State representative Jarrett T. Barrios '90 (D-Cambridge) is proposing a bill that would require all Massachusetts hospital emergency rooms to have access to interpretive language services.
The bill, called House bill 1172, is currently in the hands of the state legislature's Joint Committee on Health Care. It must receive approval from the committee before the entire legislature can vote on it.
"Every acute [emergency room] hospital shall provide competent professional interpreter services," the bill states.
According to Barrios, every emergency room should have access to interpretive services because good communication with physicians is vital to the health of patients.
Though similar bills have failed in recent years, this bill has a better chance of passing because it has strong political backing, Barrios said, noting that the Massachusetts Hospital Association has endorsed it.
Last Thursday, at a hearing of the committee, several people discussed experiences in the emergency room when a language barrier became a problem.
Paulo Lopes, an immigrant from Angola, said that when he was a young boy, his mother failed to receive a needed hysterectomy on her first trip to the emergency room because neither he nor his mother could effectively communicate with the doctors, according to a transcript from the hearing.
"At 10 years old, I hadn't known how to articulate my mother's symptoms, understand the questions that the doctor was posing or understand the severity of her condition," Lopes said. "If there had been someone there to explain to her what was happening and what treatment she needed, this would not have happened."
Some area hospitals already offer interpretive services. Due to the ethnic makeup of Cambridge, hospitals such as the Cambridge Health Alliance, Mt. Auburn Hospital and Harvard's University Health Services have interpreters.
The services vary from a staff of interpreters to the use of a language phone line that interprets 140 languages.
The Cambridge Health Alliance has the best interpretive services of any hospital in Massachusetts, Barrios said.
According to Loretta Saint-Louis, director of the Multilingual Interpreting Department of the Cambridge Health Alliance, the hospital has been using interpreters for more than 20 years. Over half of the hospital's clientele is non-English speaking, she said.

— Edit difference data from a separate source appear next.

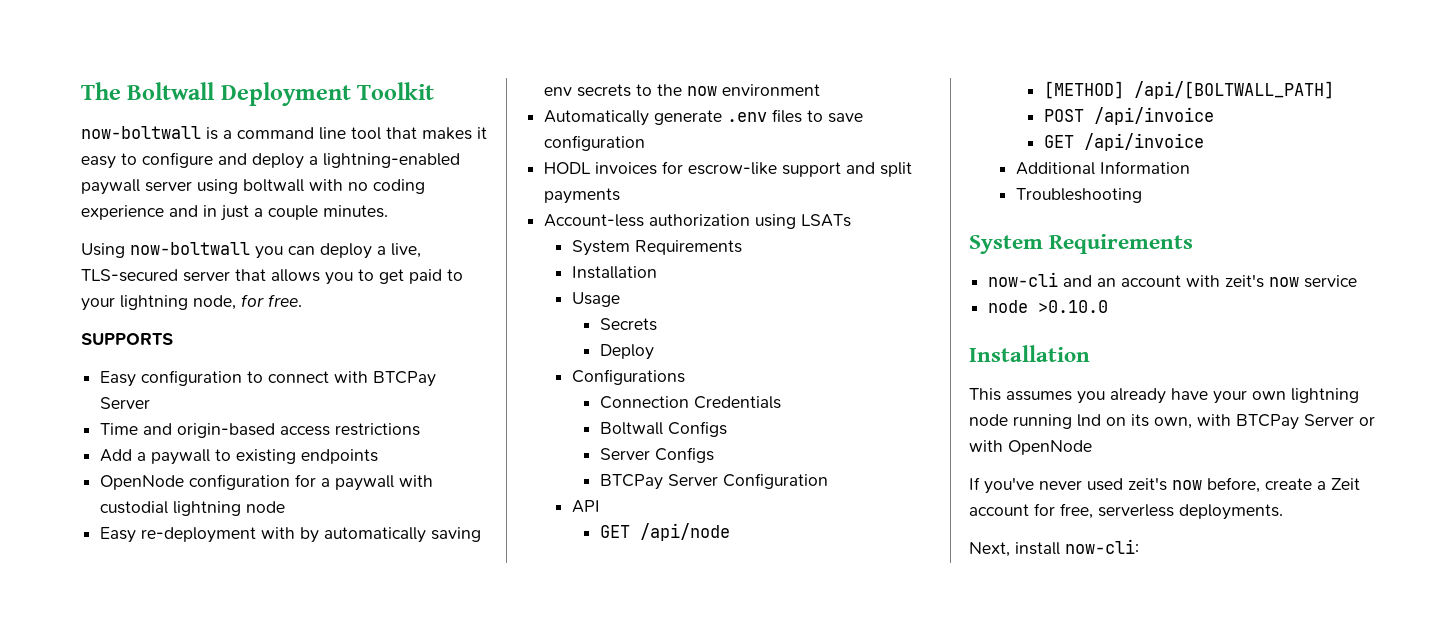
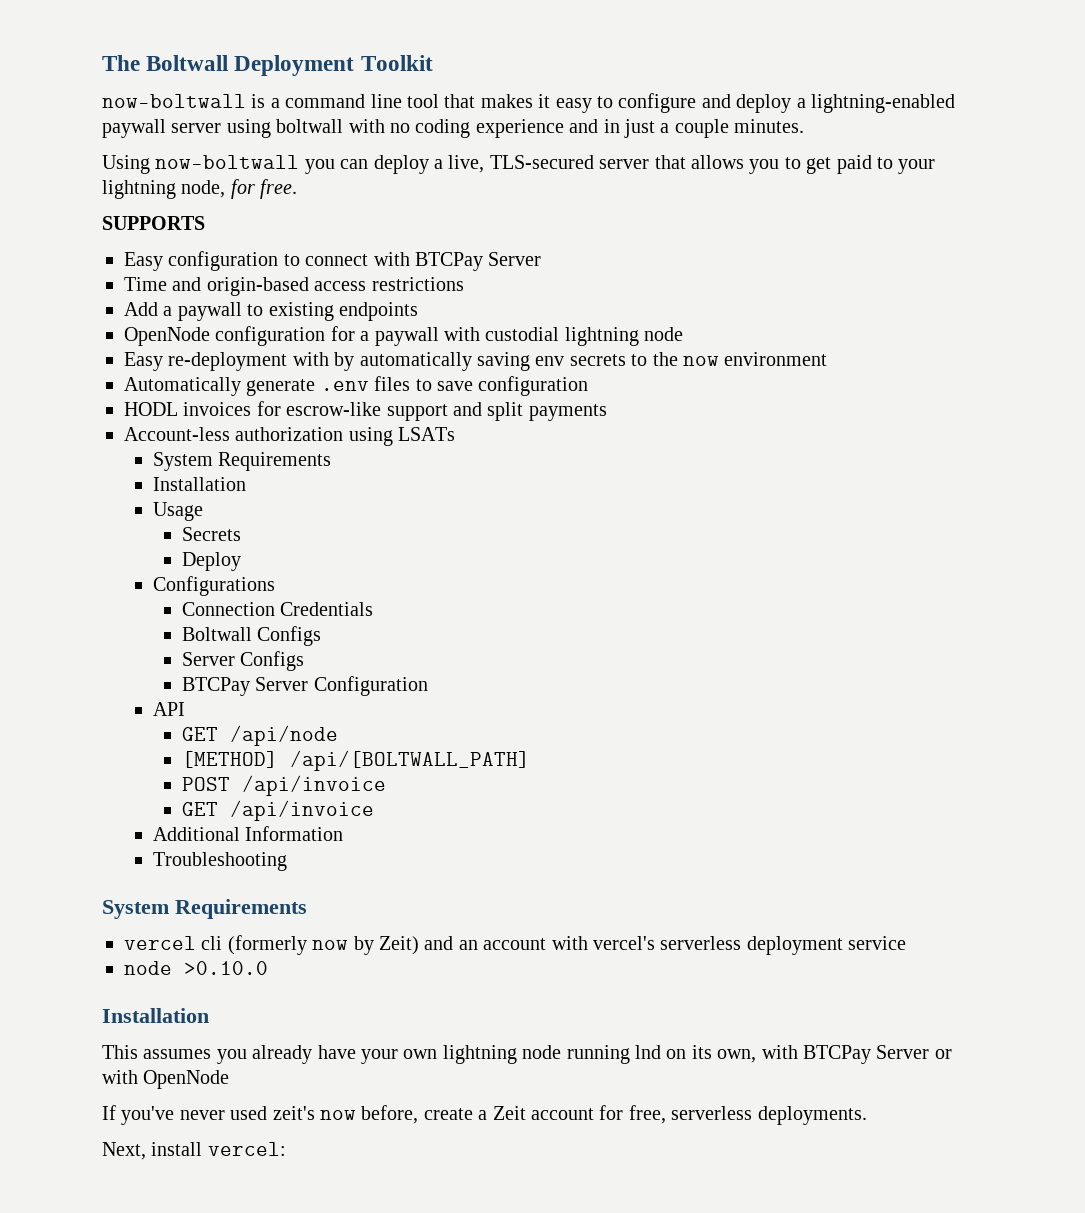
[988,272,1059,287] now-cli -> [124,935,419,955] vercel cli (formerly now by Zeit)
[1225,274,1300,288] zeit's now -> [592,936,843,955] vercel's serverless deployment
[1065,539,1139,554] now-cli: -> [207,1142,286,1156] vercel:

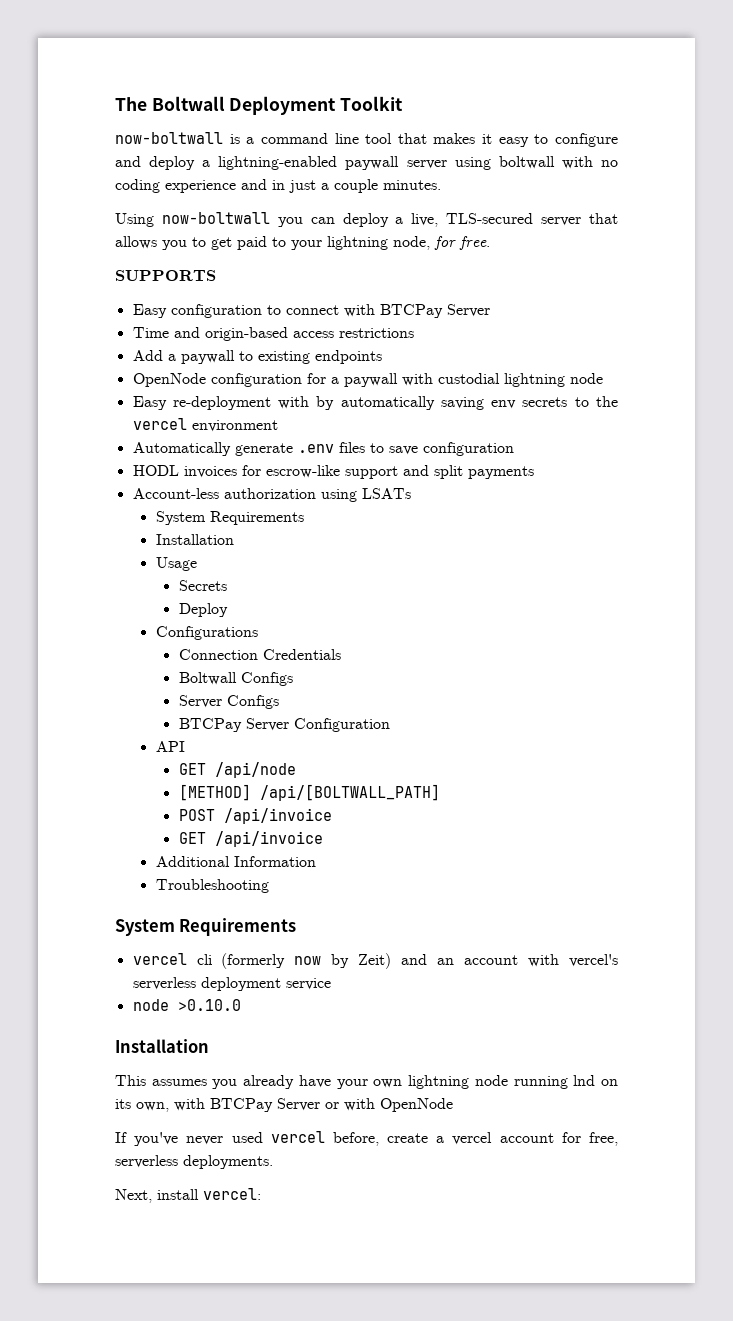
[682,356,719,366] now -> [132,418,187,430] vercel
[272,1106,356,1120] zeit's now -> [270,1131,325,1143] vercel
[492,1106,526,1120] Zeit -> [452,1132,493,1145] vercel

Unlike other parts of the Boston area, Saint-Louis said Cambridge does not have a dominant non-English language. She said the Cambridge Health Alliance has interpreters for up to 30 languages, with the main ones being Portuguese, Spanish, Hindi, Haitian Creole, Gujarati, Bengali, Cape Verdian and French.
The bill Barrios is proposing would ask hospitals to decide the languages for which to provide interpreters based on the composition of the non-English-speaking clientele in their communities.
Barrios said he also has a personal attachment to the bill because as a Latino, he knows firsthand the problems non-English-speakers face in the emergency room.
"I know a number of Latino people who have had bad experiences when admitted to the emergency room," he said.